Al-Kandari, like so many poets, may be an ineffectual blowhard and fantasist, but it is pretty plain where he is coming from. Australia-Israel Review and Speccie columnist Jeremy Jones wrote, ‘More than a week after I started receiving daily publicity notices for the double act, Bob Carr declared he was “proud to be commemorating the 70th anniversary of the displacement of more than 700,000 Palestiunians at the event”.’ Actually, a much larger number of Jews were expelled from Arab states at the same time. Unlike the Palestinians, who were kept in poverty and misery as a political weapon, the expelled Jews were successfully integrated into Israeli society. Jones continued, ‘Only when the matter received mainstream media attention did Carr declare he wasn’t willing to share the microphone with Al-Kandari, then said he had found an “alternative function” at which the birth of modern Israel would be bemoaned and condemned.’

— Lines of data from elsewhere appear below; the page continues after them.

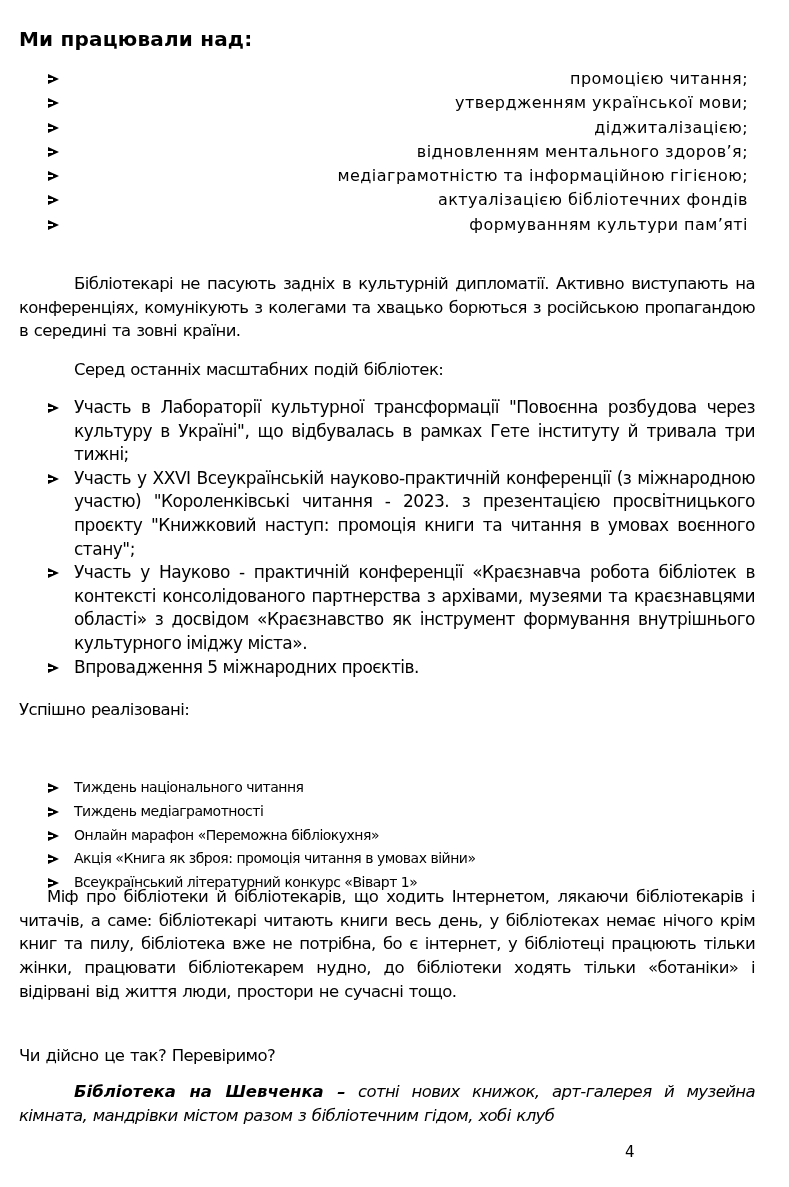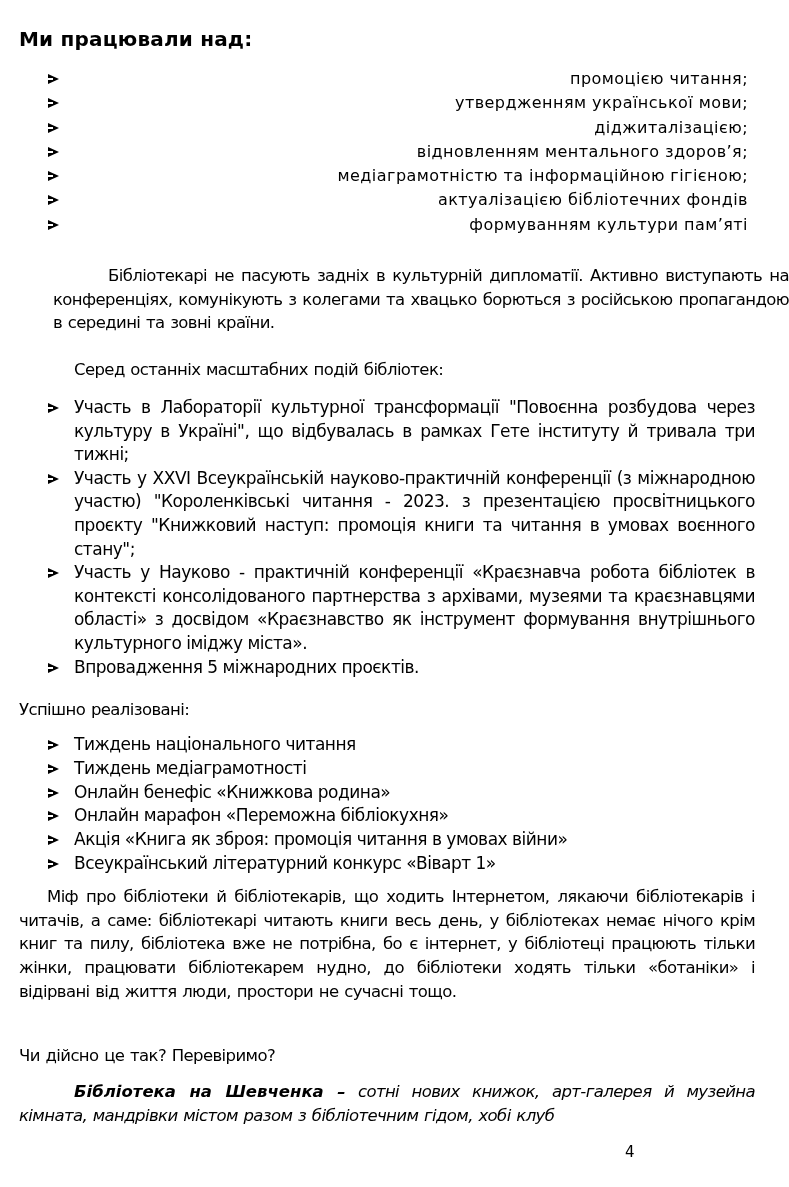--- a/index.html
+++ b/index.html
@@ -22,7 +22,7 @@
     font-size: 17.5px; line-height: 23.5px; text-align: justify; transform-origin: left top;
   }
   .cond { font-family: "DejaVu Sans", sans-serif; font-size: 16.5px; letter-spacing: -0.6px; word-spacing: 1px; }
-  .p1 { left: 19px; top: 264px; width: 736px; text-indent: 55px; margin-left: 34px; }
+  .p1 { left: 19px; top: 272px; width: 736px; text-indent: 55px; }
   .p2 { left: 74px; top: 358px; width: 600px; }
   .list2 { left: 48px; top: 396px; width: 707px; font-size: 17px; line-height: 23.6px; letter-spacing: -0.5px; }
   .list2 li { padding-left: 26px; text-align: justify; }

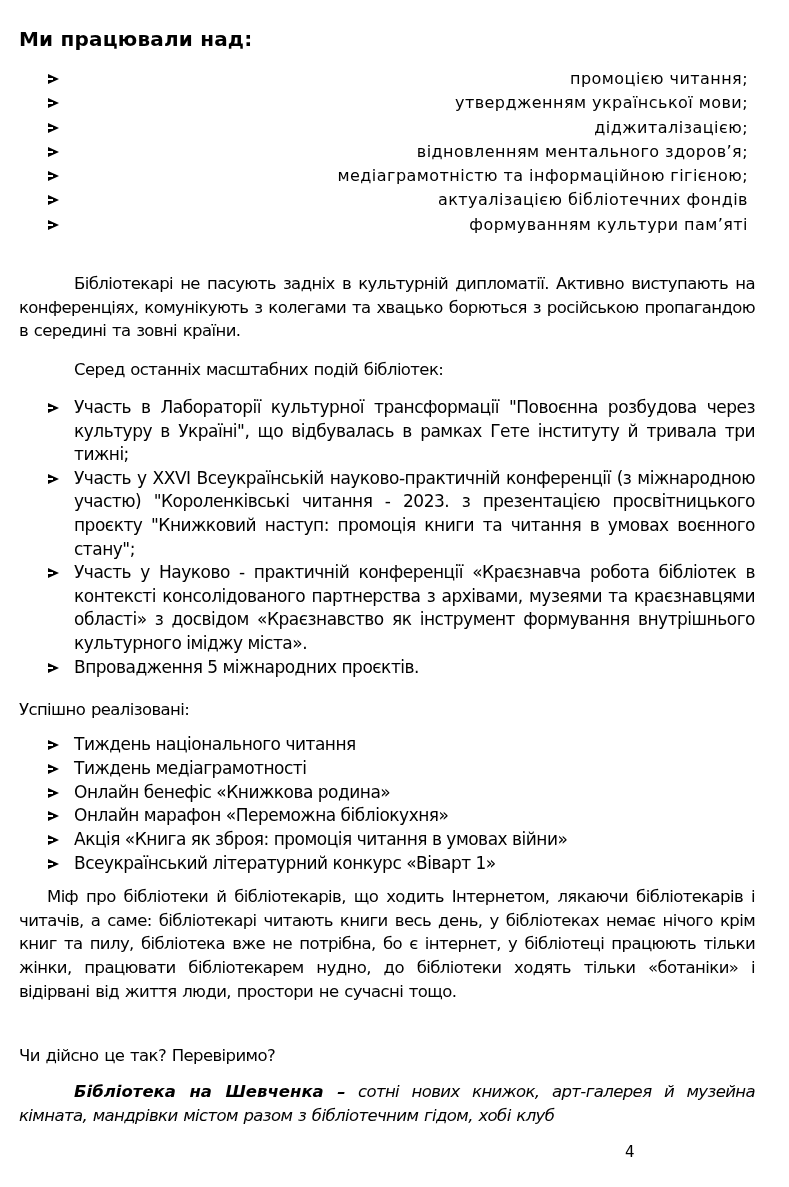--- a/index.html
+++ b/index.html
@@ -27,7 +27,7 @@
   .list2 { left: 48px; top: 396px; width: 707px; font-size: 17px; line-height: 23.6px; letter-spacing: -0.5px; }
   .list2 li { padding-left: 26px; text-align: justify; }
   .p3 { left: 19px; top: 698px; width: 400px; }
-  .list3 { left: 48px; top: 733px; width: 707px; font-size: 17px; line-height: 23.8px; letter-spacing: -0.5px; }
+  .list3 { left: 48px; top: 776px; width: 707px; font-size: 14px; line-height: 23.8px; letter-spacing: -0.5px; }
   .p4 { left: 19px; top: 885px; width: 736px; text-indent: 28px; line-height: 23.7px; }
   .p5 { left: 19px; top: 1044px; width: 500px; }
   .p6 { left: 19px; top: 1080px; width: 736px; text-indent: 55px; line-height: 23.6px; font-style: italic; }

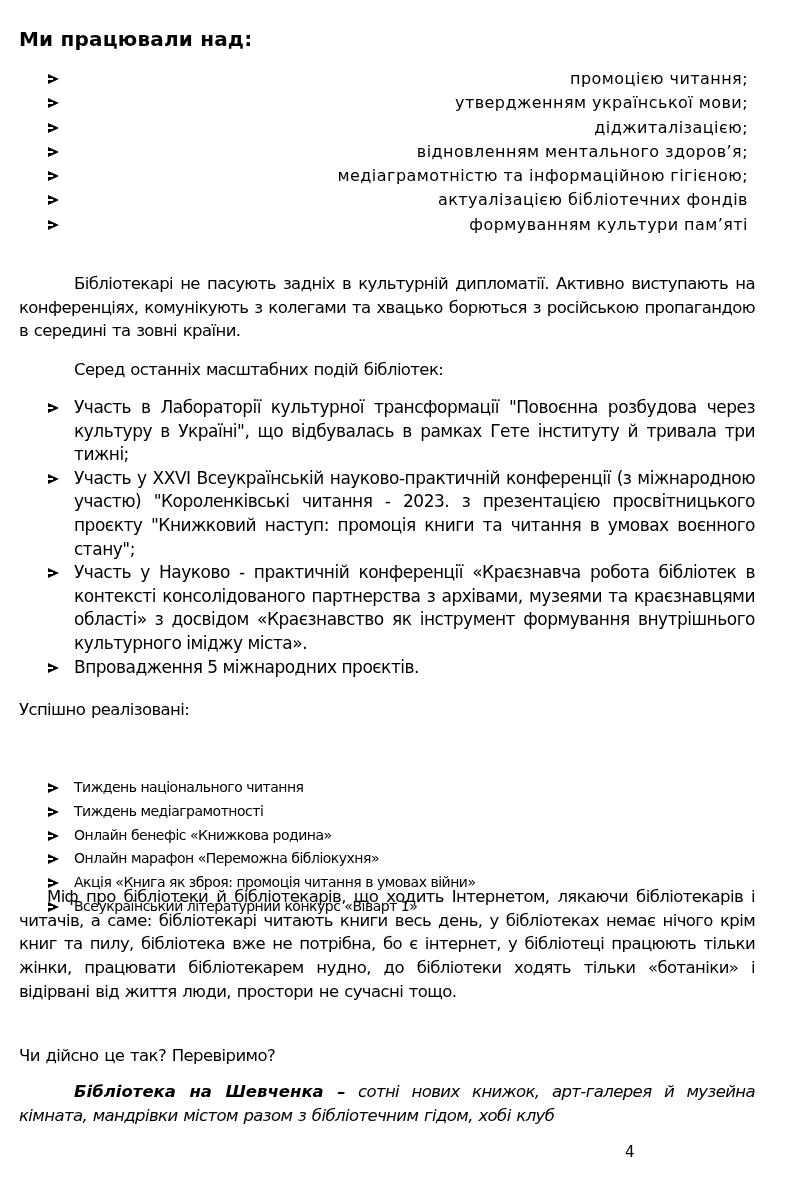--- a/index.html
+++ b/index.html
@@ -77,7 +77,6 @@
   <ul class="arrow list3">
     <li><span class="arrow-icon"></span><span>Тиждень національного читання</span></li>
     <li><span class="arrow-icon"></span><span>Тиждень  медіаграмотності</span></li>
-    <li><span class="arrow-icon"></span><span>Онлайн бенефіс «Книжкова родина»</span></li>
     <li><span class="arrow-icon"></span><span>Онлайн марафон «Переможна бібліокухня»</span></li>
     <li><span class="arrow-icon"></span><span>Акція «Книга як зброя: промоція читання в умовах війни»</span></li>
     <li><span class="arrow-icon"></span><span>Всеукраїнський літературний конкурс «Віварт 1»</span></li>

Carr once introduced a book of contributions criticising the Tiananmen Square massacre of pro-democracy demonstrators by the Chinese regime, and took a leading part in Australia in denouncing it and demanding a multi-party democracy in China as the only guarantee against future bloodshed. Now Carr has been recruited to run the Australia-China Relations Institute at the University of Technology, Sydney, set up by the same party and regime that made the massacre. He has been pushing an aggresively pro-Chinese position, along with an anti-Israeli one, in the NSW ALP. Are his sudden enthusiasms for the Chinese Communist Party and his attacks on Israel somehow connected?

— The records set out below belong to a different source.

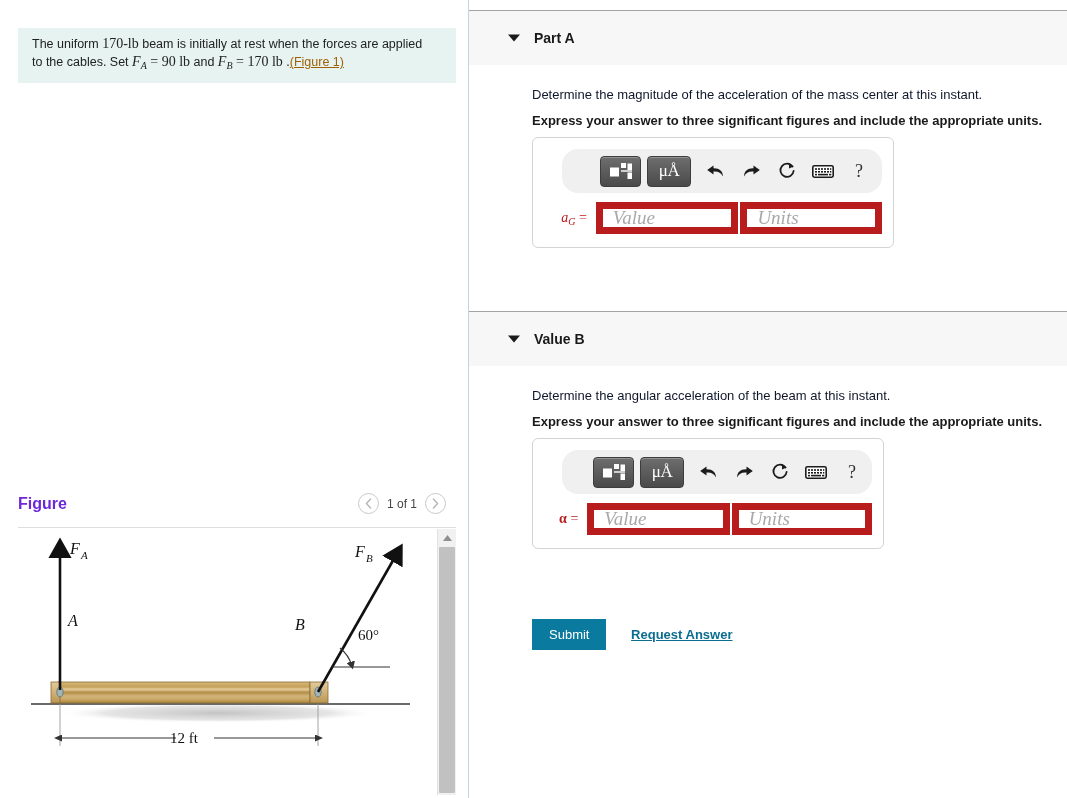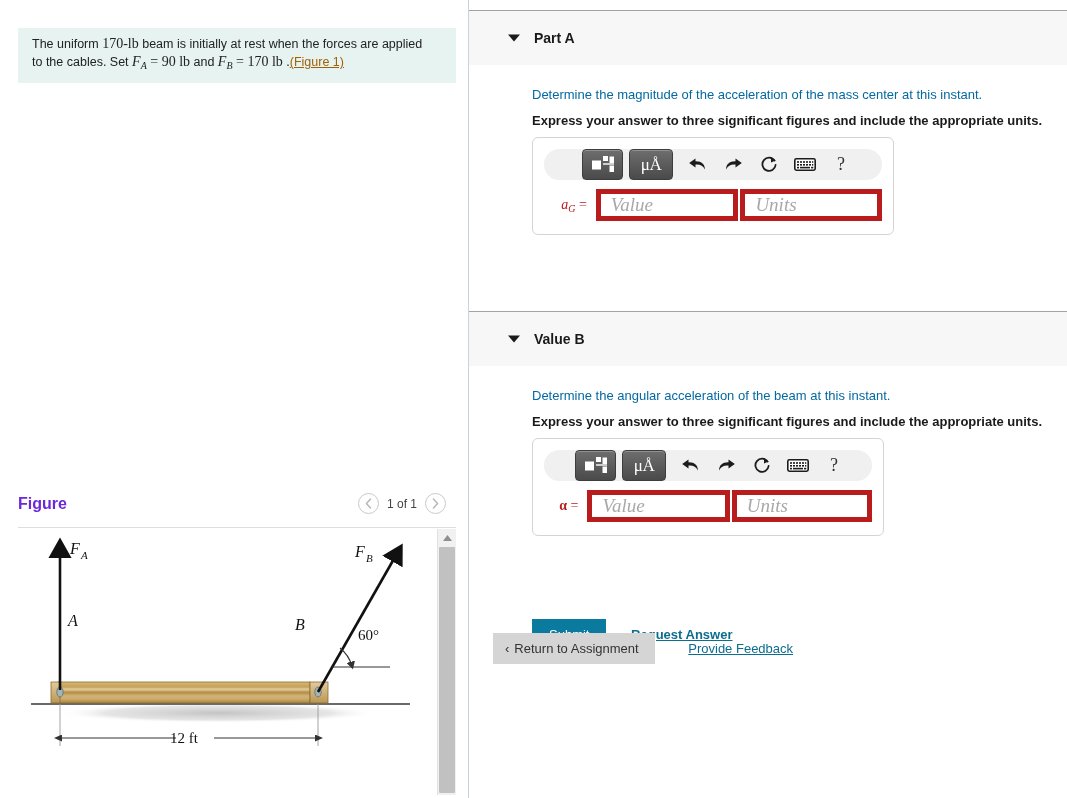--- a/index.html
+++ b/index.html
@@ -202,7 +202,7 @@
     position: absolute;
     left: 63px;
     font-size: 13px;
-    color: #0369a1;
+    color: #0f172a;
   }
   .q-instruct {
     position: absolute;

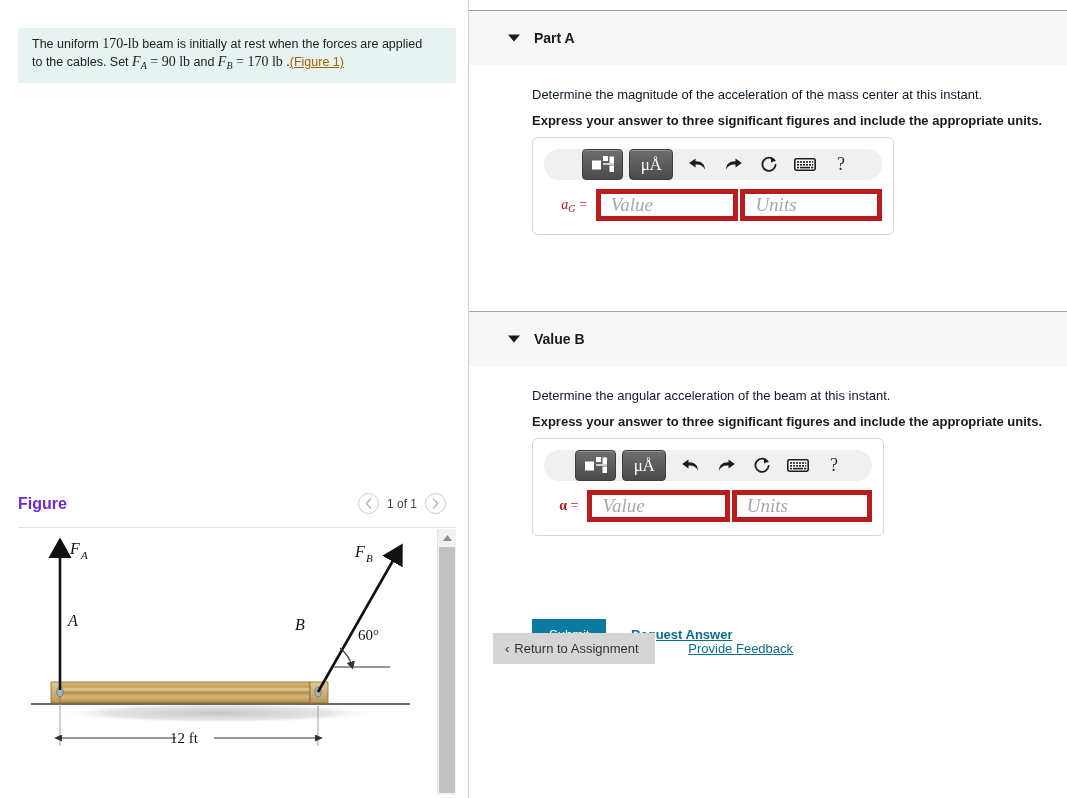--- a/index.html
+++ b/index.html
@@ -223,8 +223,8 @@
     box-sizing: border-box;
   }
   .ans-toolbar {
-    margin: 11px 11px 0 11px;
-    height: 31px;
+    margin: 11px 11px 0 29px;
+    height: 44px;
     background: #f0f0f0;
     border-radius: 16px;
     display: flex;

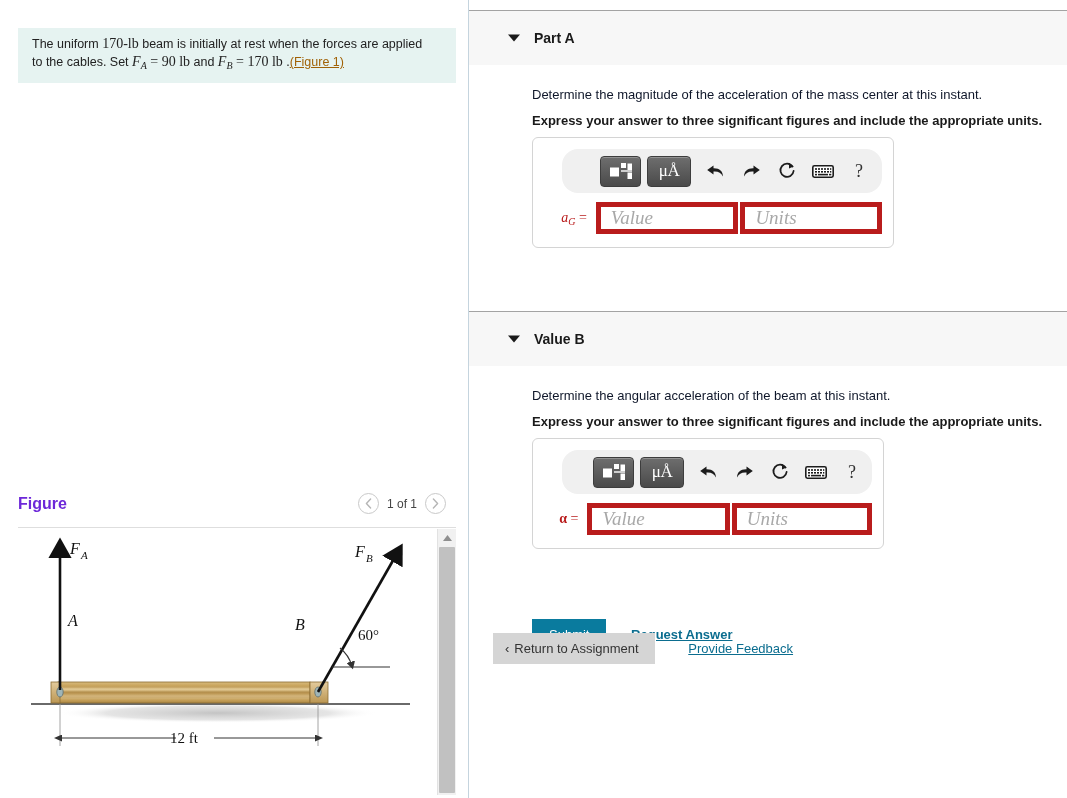--- a/index.html
+++ b/index.html
@@ -290,7 +290,7 @@
   }
   .ans-input {
     height: 32px;
-    border: 5px solid #b91c1c;
+    border: 7px solid #b91c1c;
     background: #fff;
     box-sizing: border-box;
     display: flex;

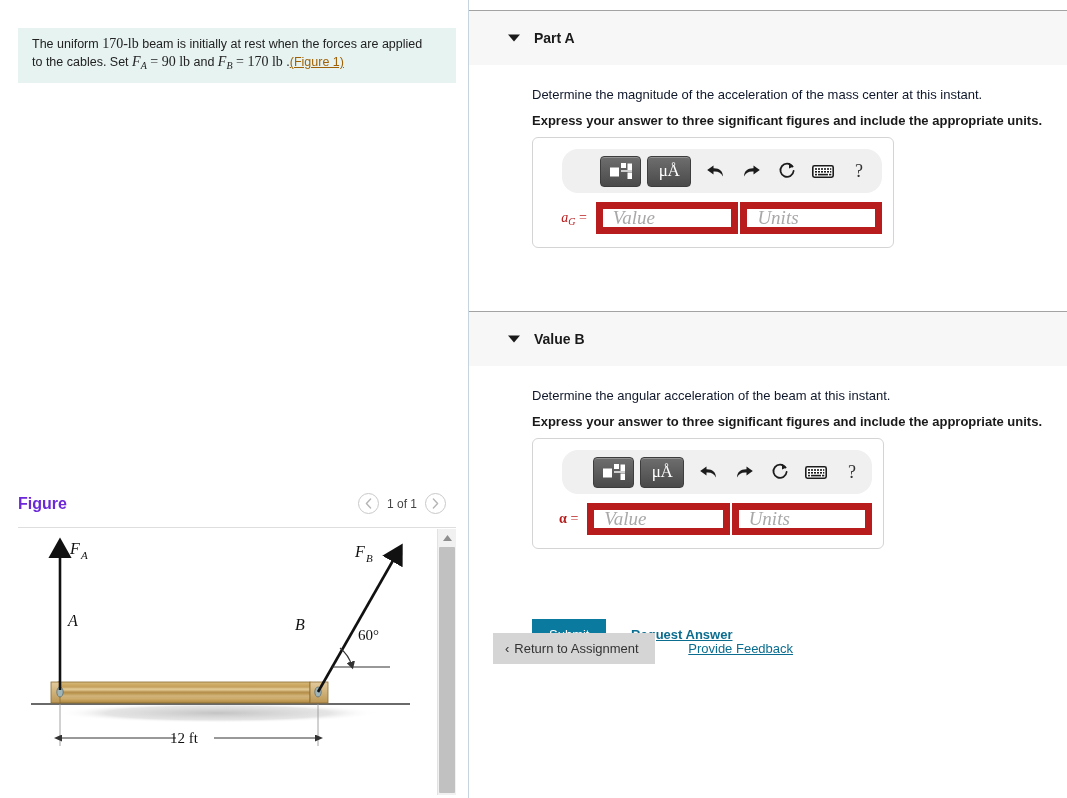--- a/index.html
+++ b/index.html
@@ -626,10 +626,6 @@
     </div>
   </div>
 
-  <div class="footer-row">
-    <span class="btn-return"><span class="chev">‹</span><span>Return to Assignment</span></span>
-    <span class="link-feedback">Provide Feedback</span>
-  </div>
 
 </div>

Meanwhile in Britain, Jeremy Corbyn, who, despite protests from parts of the British Labour Party, has done nothing convincing to break with anti-Semitism, fired up the issue further by attending Passover with ‘Jewdas’, an oddball extreme-left anti-Israeli Jewish group, which has persistently downplayed anti-Semitism. Labour MP John Woodcock said his leader’s decision to attend the function was ‘deliberately baiting the mainstream Jewish community days after they had pleaded with him to tackle anti-Semitism.’ Corbyn is, of course, notorious for his warm association with various extremist individuals. There is also a split in the party over the suspension of a council candidate accused of Holocaust denial, and over an inquiry into anti-Semitism in the party which was labelled a whitewash.

Despite the fact that relations with some of its neighbours have recently improved, quite dramatically although not necessarily permanently, and despite the fact that aspects of its policies, like those of all states, are not perfect, Israel remains a small island of democracy, religious toleration and modernity, surrounded by an ocean of enemies sworn to it annihilation. Support for it seems a basic litmus test of political decency.